Share your dilemmas and get honest opinions from other Mumsnetters.

To be assertive about lazy work colleagues

38 replies

RareDoll · 13/01/2015 23:24

If anyone has been in this position I would very much appreciate your view. I work with two colleagues who are incredibly lazy. I am not their line manager but my line manager has asked me to pass work to them. They are lazy, inept and uninterested. They spend most of the day chatting to one another.

I have managed against the odds to be nice to them and try to encourage them with little success. I gave one of them a task to do recently and was let down in a big way. I managed to salvage it at the last minute by the skin of my teeth. I told her how disappointed I was and she freaked and shouted and me. I just completely ignored her and walked out of the office.

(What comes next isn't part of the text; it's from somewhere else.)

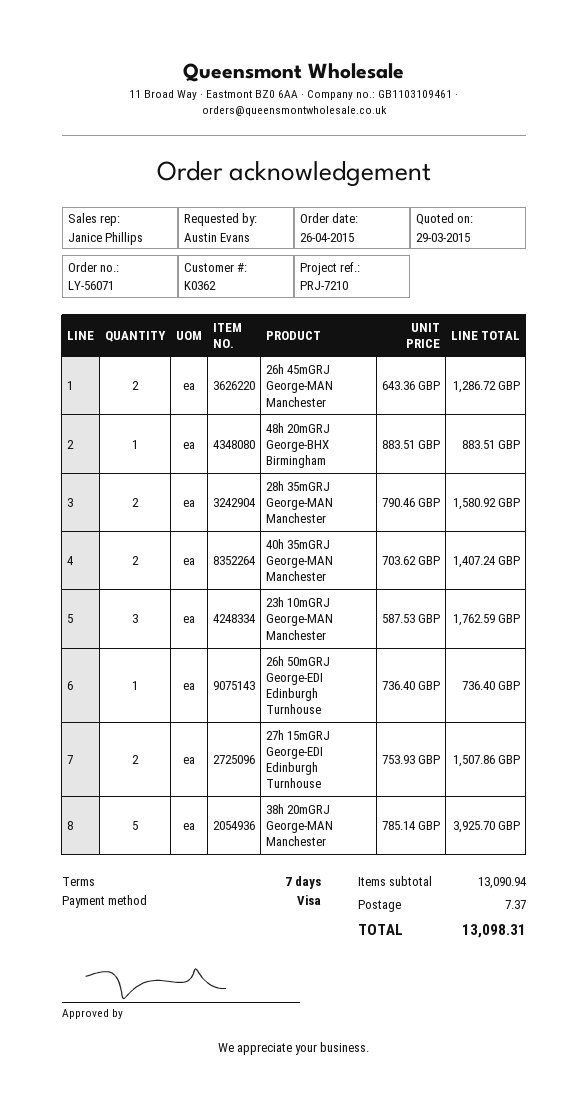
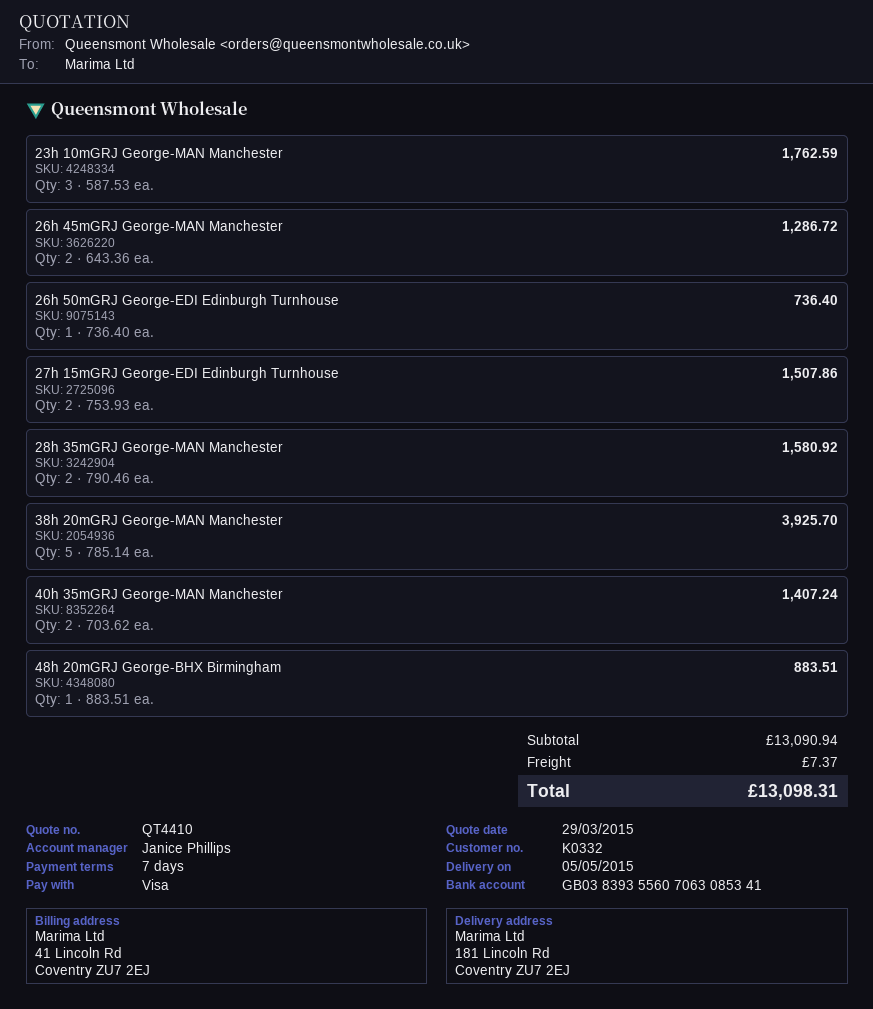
customer number: K0362 -> K0332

I tried to explain something to the other colleague and she took umbrage because I was being very direct and went and told my line manager that she did not like the way I spoke to her.

My line manager's suggestion is that we meet to agree a way further. I have already told her that they are not capable . Should I take this to HR? I have been told by others that they are dangerous and worth watching? Alteratively I can pretend it didn't happen and just not pass them any work at all?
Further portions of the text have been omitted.